Let There Be Light: Robust Lensless Imaging Under External Illumination With Deep Learning
- URL: http://arxiv.org/abs/2409.16766v1
- Date: Wed, 25 Sep 2024 09:24:53 GMT
- Title: Let There Be Light: Robust Lensless Imaging Under External Illumination With Deep Learning
- Authors: Eric Bezzam, Stefan Peters, Martin Vetterli,
- Abstract summary: Lensless cameras relax the design constraints of traditional cameras by shifting image formation from analog optics to digital post-processing.
While new camera designs and applications can be enabled, lensless imaging is very sensitive to unwanted interference (other sources, noise, etc.)

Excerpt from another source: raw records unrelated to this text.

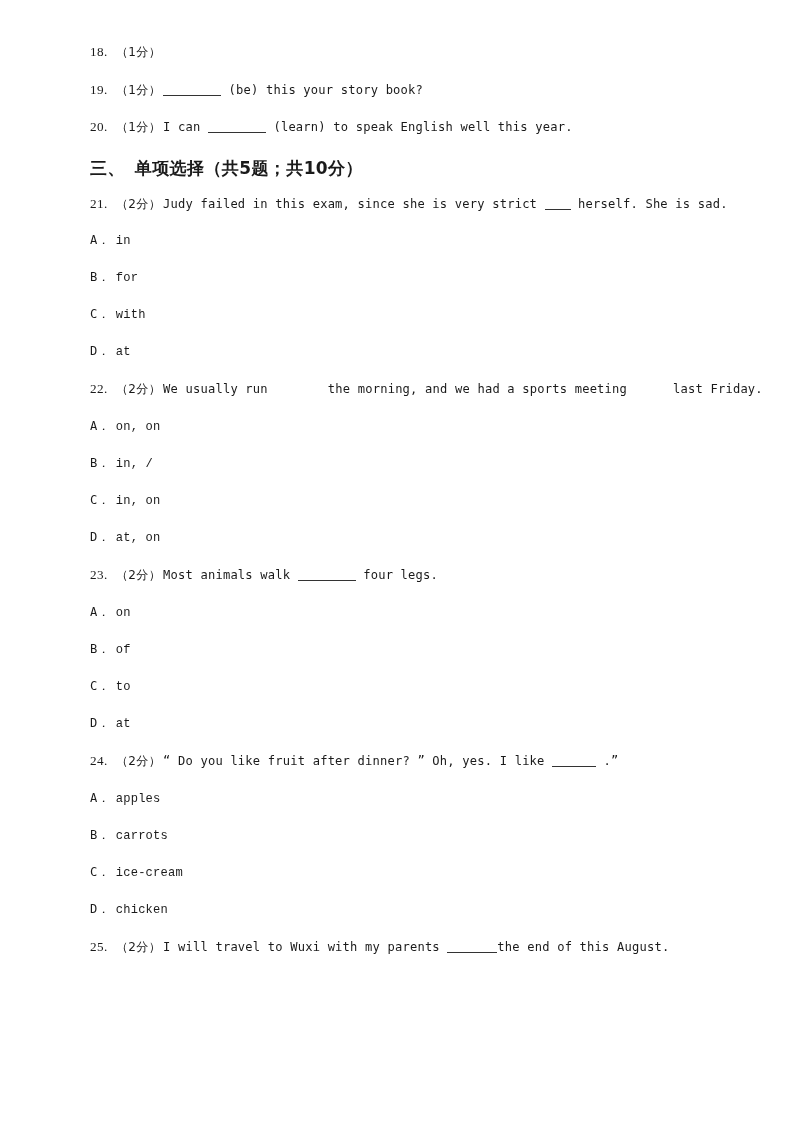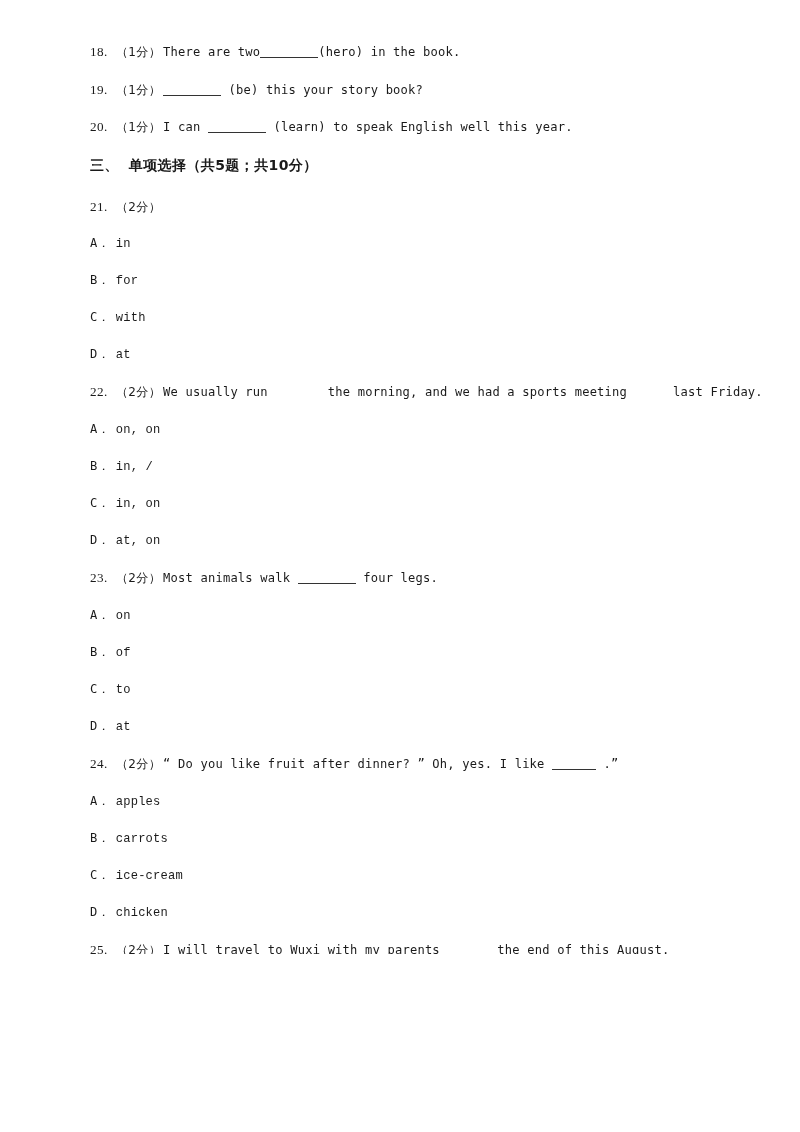"There are two (hero) in" span.qtext { html: <span><span>There are two</span><span></span><span>(hero) in the book.</span></span> -> none }
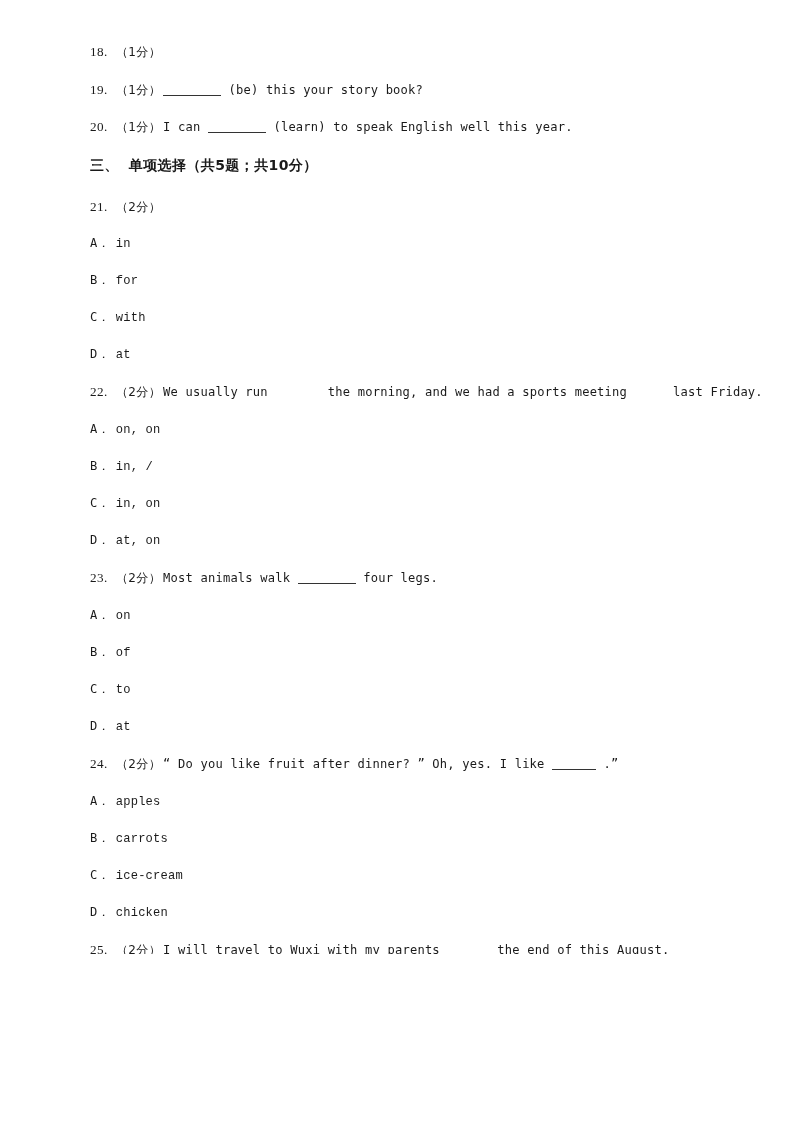"三、 单项选择（共5题；共10分）" .section-head { font-size: 14px -> 17px; margin-bottom: 24px -> 16px }
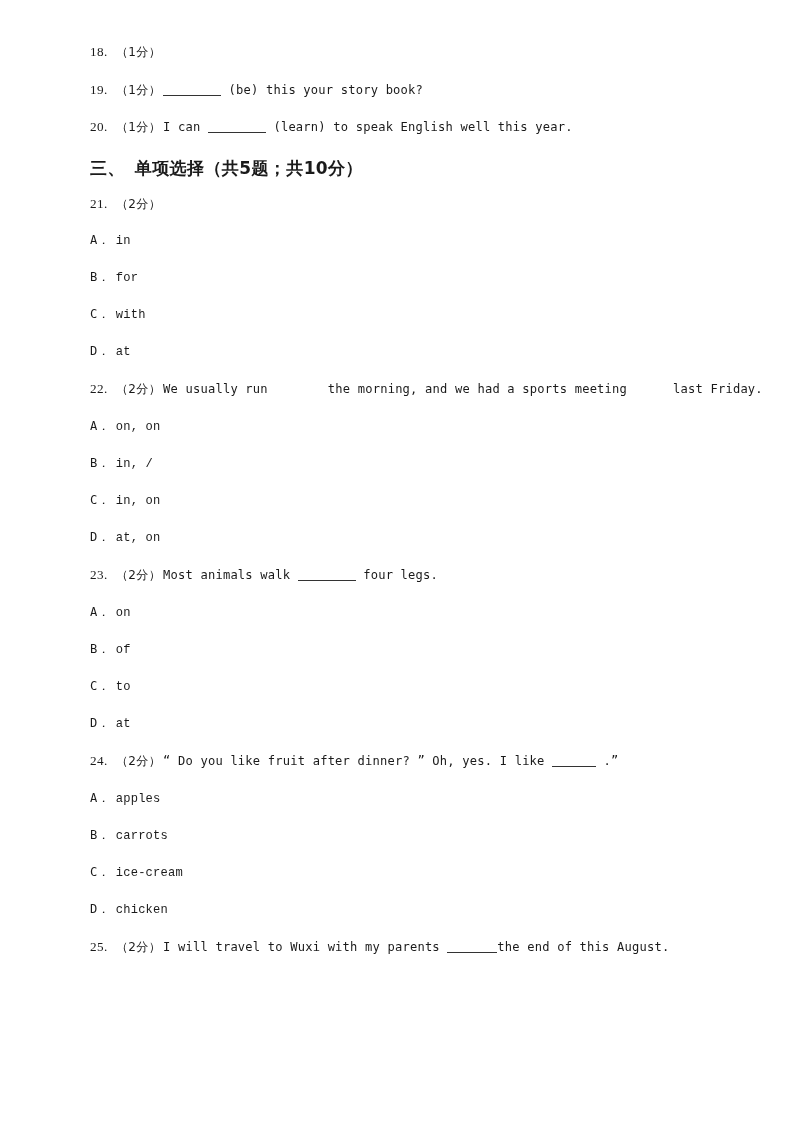"Judy failed in this exam," span.qtext { html: none -> <span><span>Judy failed in this exam, since she is very strict </span><span></span><span> herself. She is sad.</span></span> }
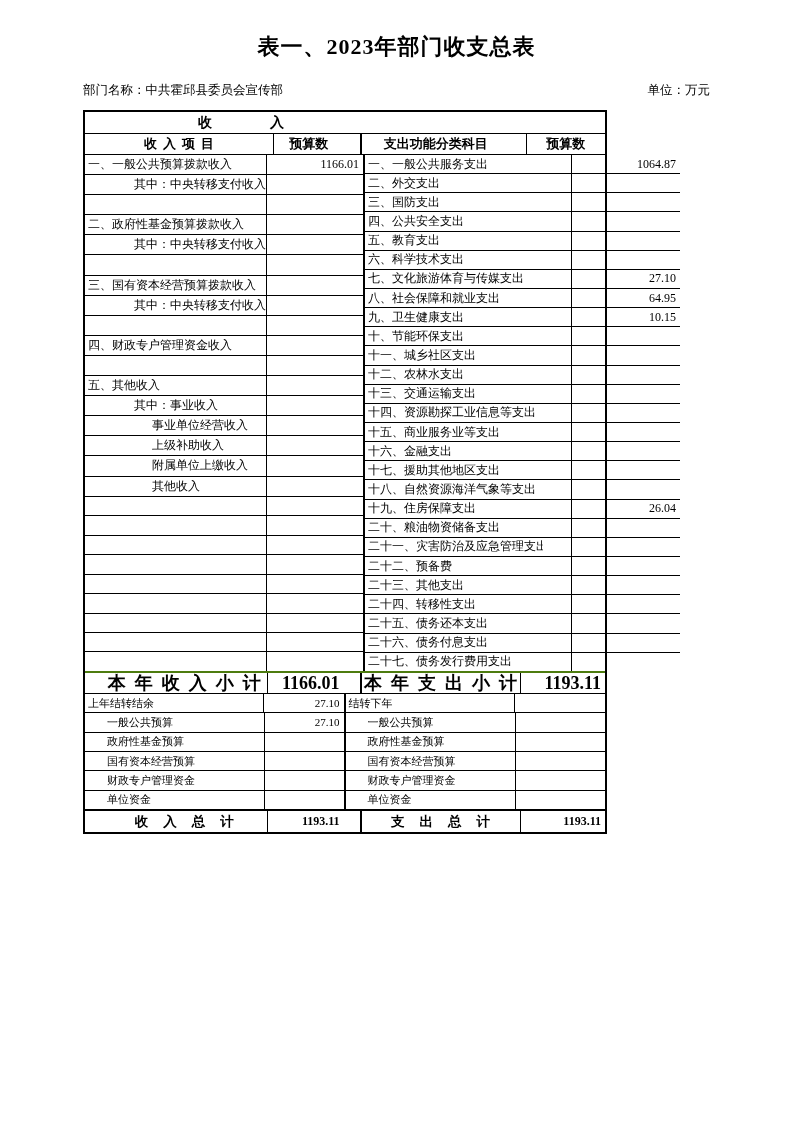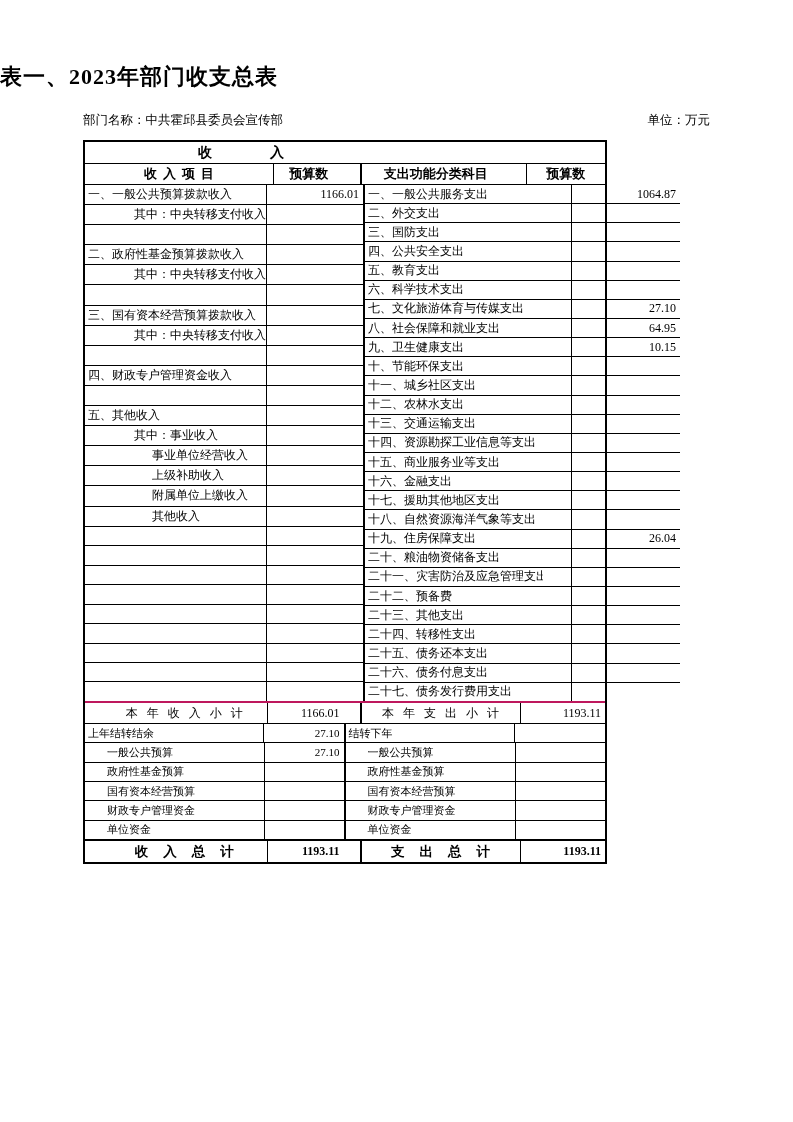"表一、2023年部门收支总表" .title { padding-top: 62px -> 32px; text-align: none -> center }
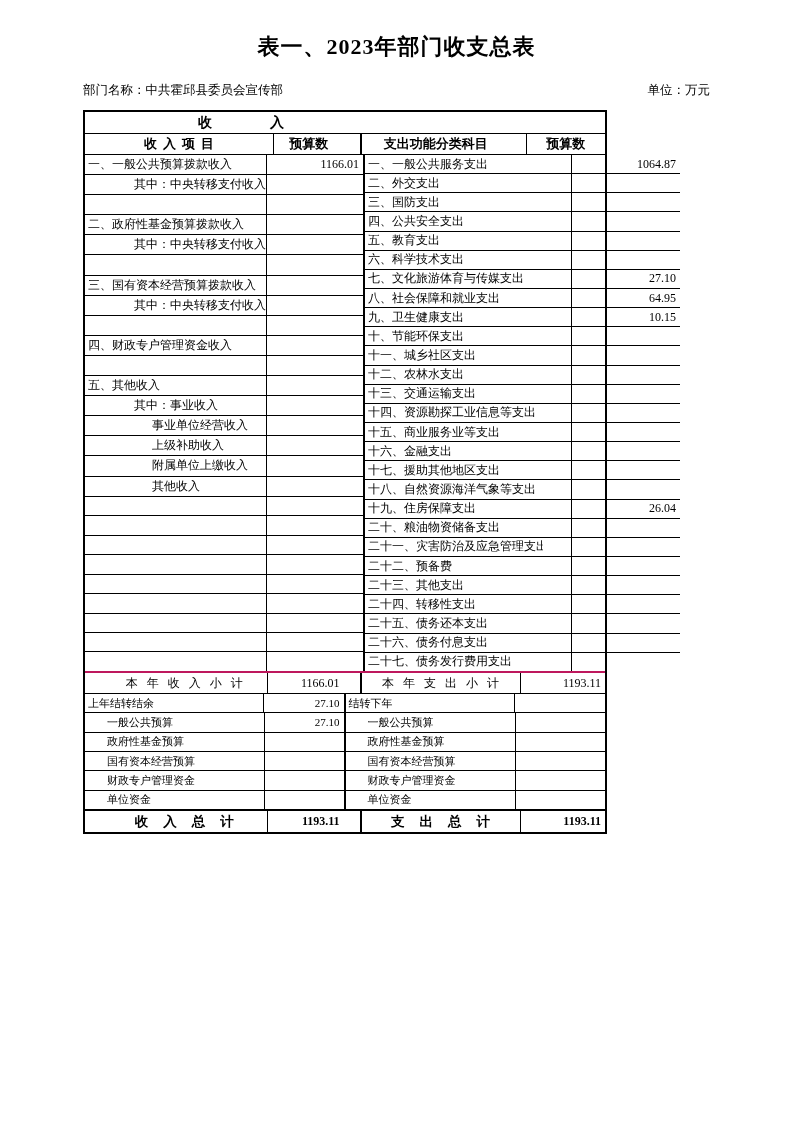"本年收入小计" .subtotal { border-top: 2px solid #be185d -> 2px solid #4d7c0f; font-size: 12px -> 18px; font-weight: none -> bold }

- Score: 7.368155086339779
- License: http://creativecommons.org/licenses/by/4.0/
- Abstract: Lensless cameras relax the design constraints of traditional cameras by shifting image formation from analog optics to digital post-processing. While new camera designs and applications can be enabled, lensless imaging is very sensitive to unwanted interference (other sources, noise, etc.). In this work, we address a prevalent noise source that has not been studied for lensless imaging: external illumination e.g. from ambient and direct lighting. Being robust to a variety of lighting conditions would increase the practicality and adoption of lensless imaging. To this end, we propose multiple recovery approaches that account for external illumination by incorporating its estimate into the image recovery process. At the core is a physics-based reconstruction that combines learnable image recovery and denoisers, all of whose parameters are trained using experimentally gathered data. Compared to standard reconstruction methods, our approach yields significant qualitative and quantitative improvements. We open-source our implementations and a 25K dataset of measurements under multiple lighting conditions.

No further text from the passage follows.